Try it: What is the number of lines below that contain the word "Greenpan"? Respond with that number alone.
———
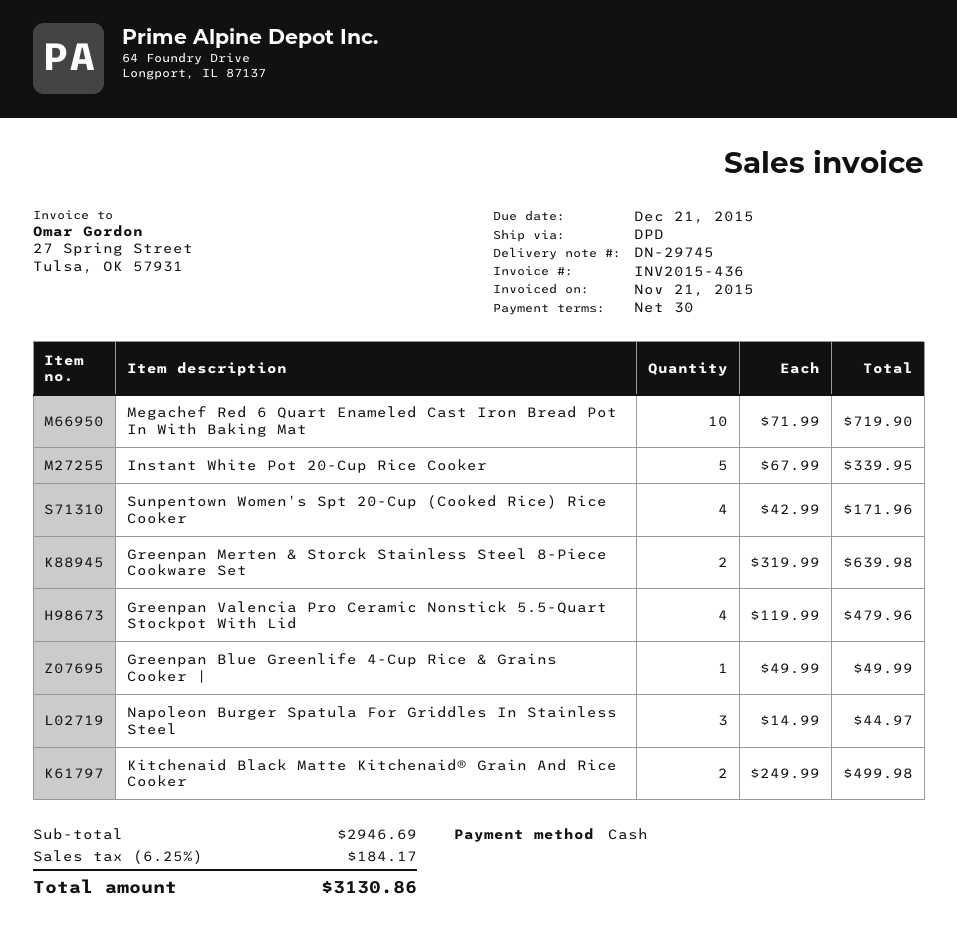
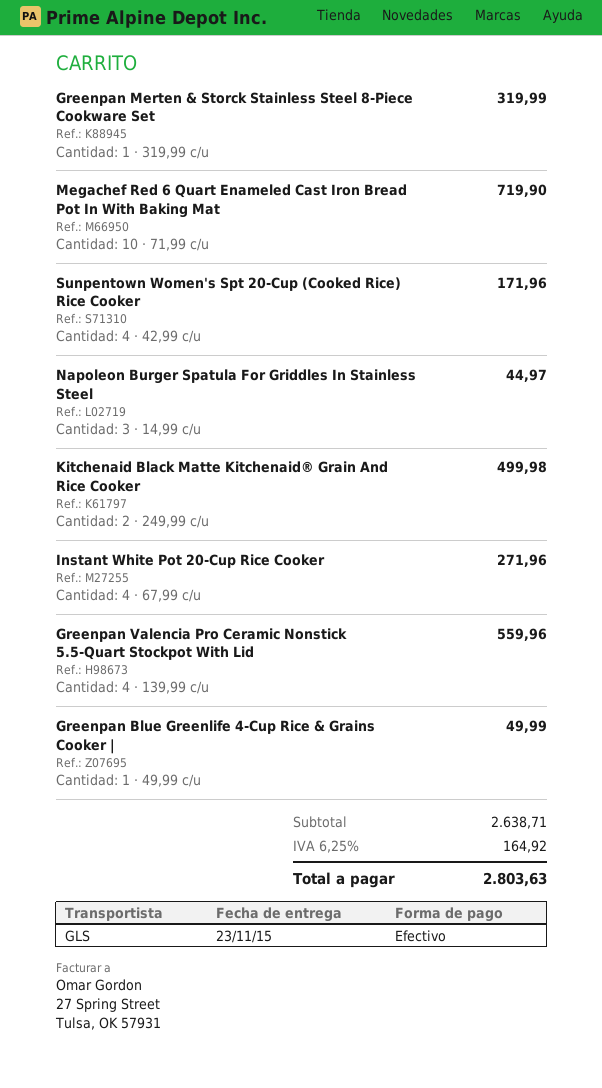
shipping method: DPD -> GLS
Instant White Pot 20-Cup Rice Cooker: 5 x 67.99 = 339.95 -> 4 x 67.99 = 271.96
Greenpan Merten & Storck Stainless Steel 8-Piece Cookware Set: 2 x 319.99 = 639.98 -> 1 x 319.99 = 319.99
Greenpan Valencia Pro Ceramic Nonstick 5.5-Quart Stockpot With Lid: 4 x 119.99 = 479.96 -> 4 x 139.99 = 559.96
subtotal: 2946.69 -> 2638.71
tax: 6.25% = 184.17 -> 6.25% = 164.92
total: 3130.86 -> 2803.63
———
Problem solution: 2